The young girl called 911 at 7:02 a.m., telling the operator, “My mom is pregnant and her water just broke. She is in so much pain,” WPTV reported. Garcia recalled panic setting in when she realized that her baby was going to be born before help would could arrive.
The infant was two weeks early and labor was progressing quickly. It was now up to her young daughter to aid her in the childbirth. Garcia held the phone as the 8-year-old delivered the child, closely following the instructions of the dispatcher. “She definitely stayed calm when she needed to. I was hysterical," Garcia told WPTV. “She did a very good job. I am proud of you,” Garcia told WPTV. The baby, named Joseph James Synder, was born on the bathroom floor, early yet healthy.
The Huffington Post reported that the 911 dispatcher “expertly and compassionately” talked the mother and her 8-year-old daughter through the delivery of the baby.

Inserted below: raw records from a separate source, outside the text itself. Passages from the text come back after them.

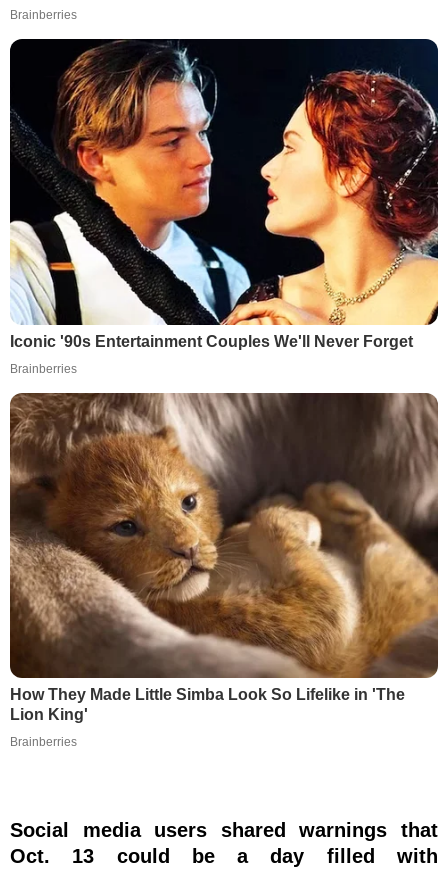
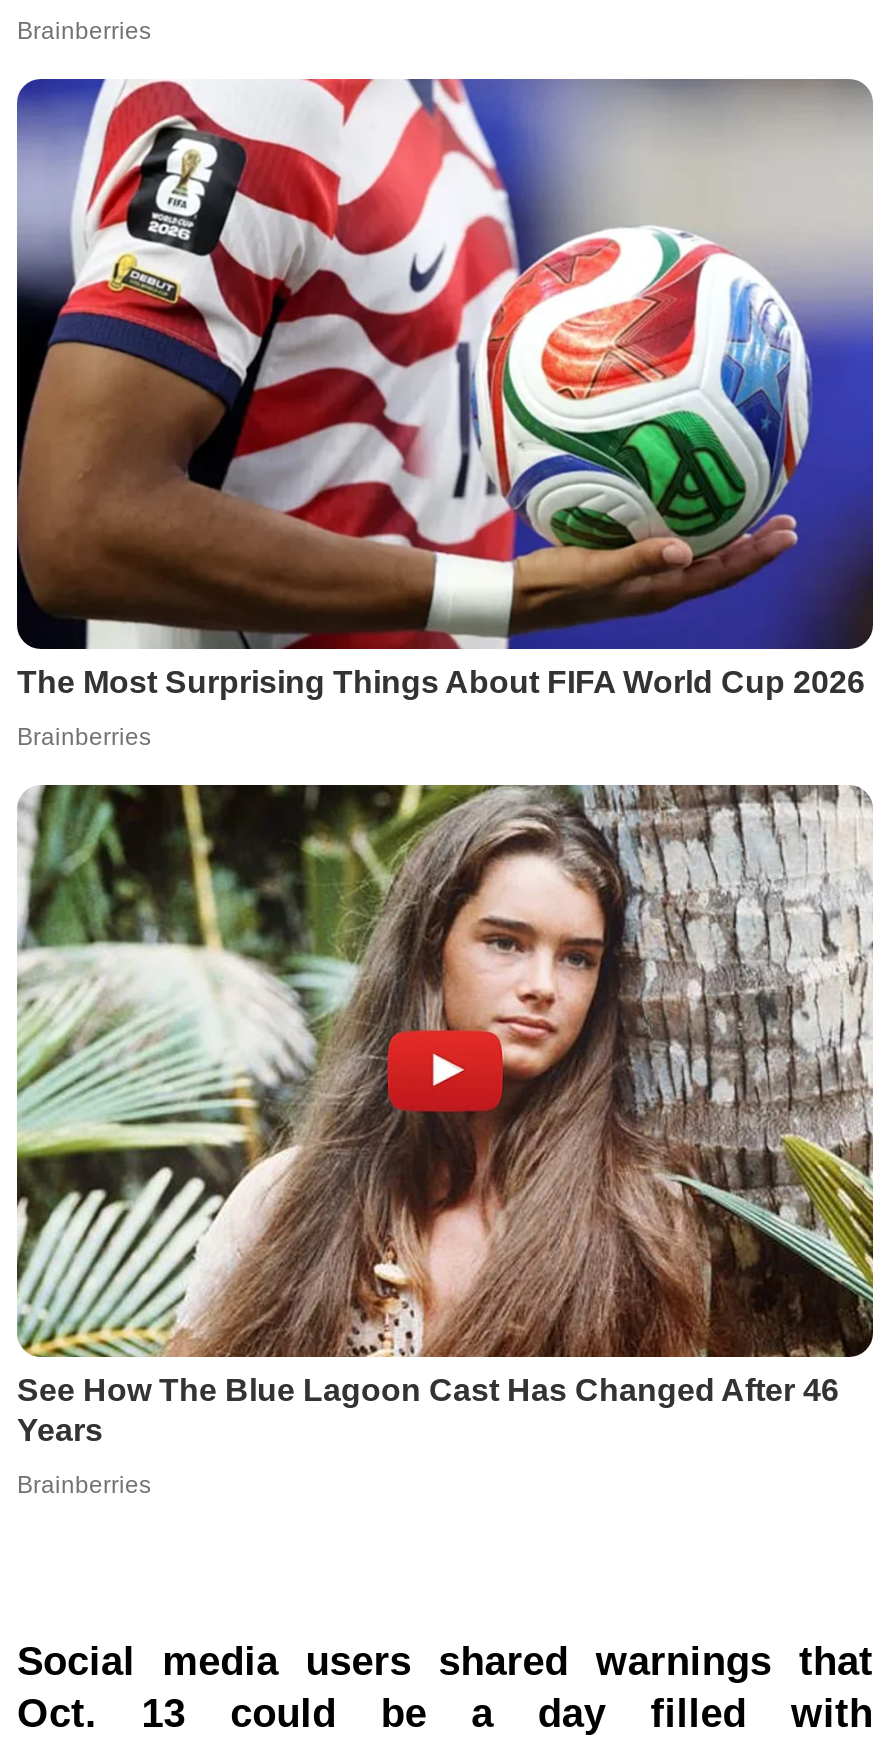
[9,38,439,350] [image] | Iconic '90s Entertainment Couples We'll Never Forget -> [15,78,875,699] [image] | The Most Surprising Things About FIFA World Cup 2026
[9,392,439,723] [image] | How They Made Little Simba Look So Lifelike in 'The | Lion King' -> [15,782,873,1446] [image] | See How The Blue Lagoon Cast Has Changed After 46 | Years

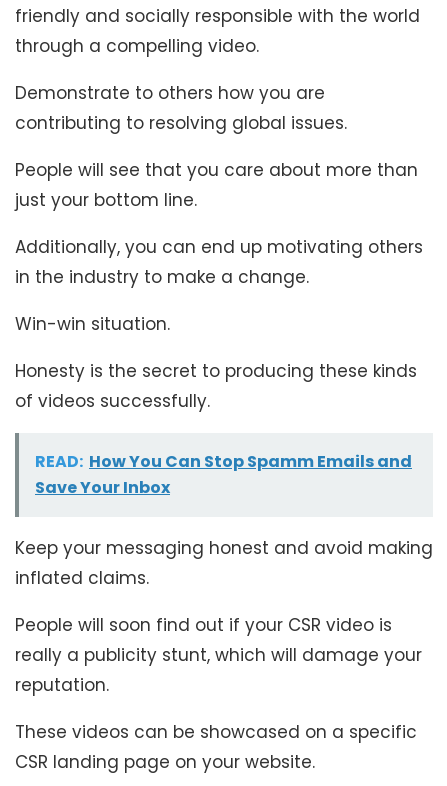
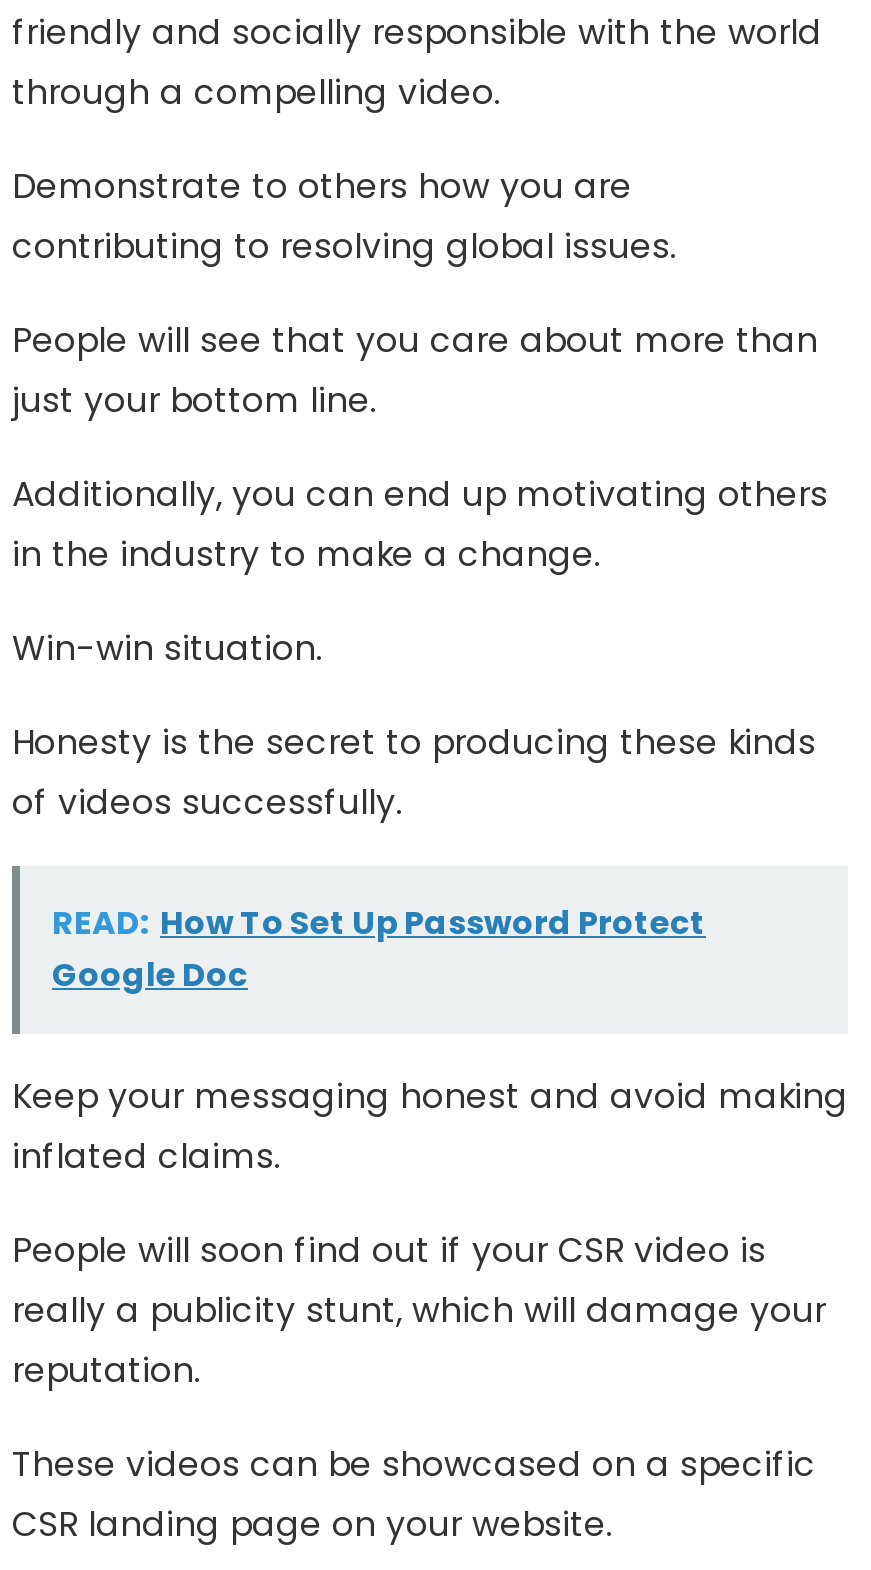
[35,450,412,499] READ: How You Can Stop Spamm Emails and | Save Your Inbox -> [52,900,706,998] READ: How To Set Up Password Protect | Google Doc

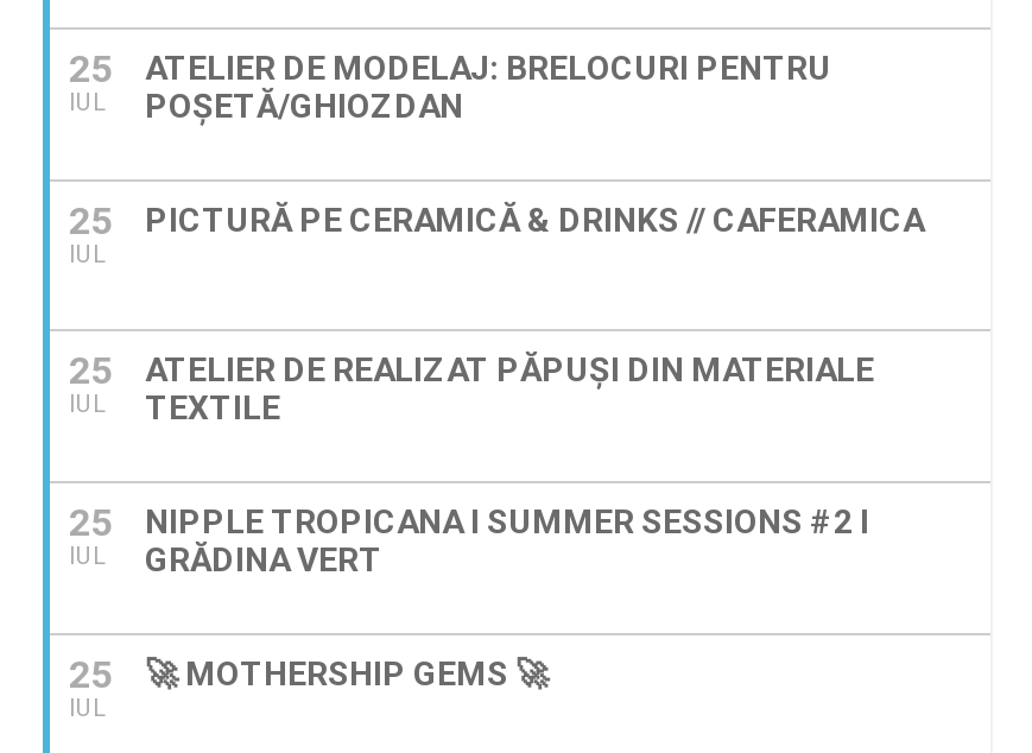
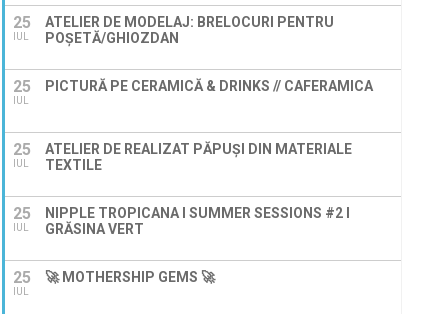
[145,540,382,578] GRĂDINA VERT -> [45,221,144,237] GRĂSINA VERT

In the phone call, which only lasted eight minutes, the dispatcher instructed the young daughter to get her mother towels and other items, and secure the baby’s head when the actual birth took place.
“Is your mom pushing or straining yet?” the paramedic asked the girl, to which Garcia could be heard in the background screaming, “Yes! Yes!” The dispatcher continued to guide the two as the head of the child emerged. “'Can you get some dry towels and a blanket to wrap the baby in and try to find a string or shoelace and maybe a safety pin, if you can?" the dispatcher asked the young girl. The Daily Mail explains how, according to 911 protocols, a shoelace is used to tie off the umbilical cord while the pin can help tear the amniotic sac, if it has not broken naturally.
Garcia believes the experience has brought her closer to her daughter. She explained to the Daily Mail, that without the composure of the dispatcher, everything may not have gone as smoothly, but ultimately it was the help of her daughter that got her through the ordeal. “If it wasn’t for her being as calm as she was, it would’ve been a lot worse,” Garcia said.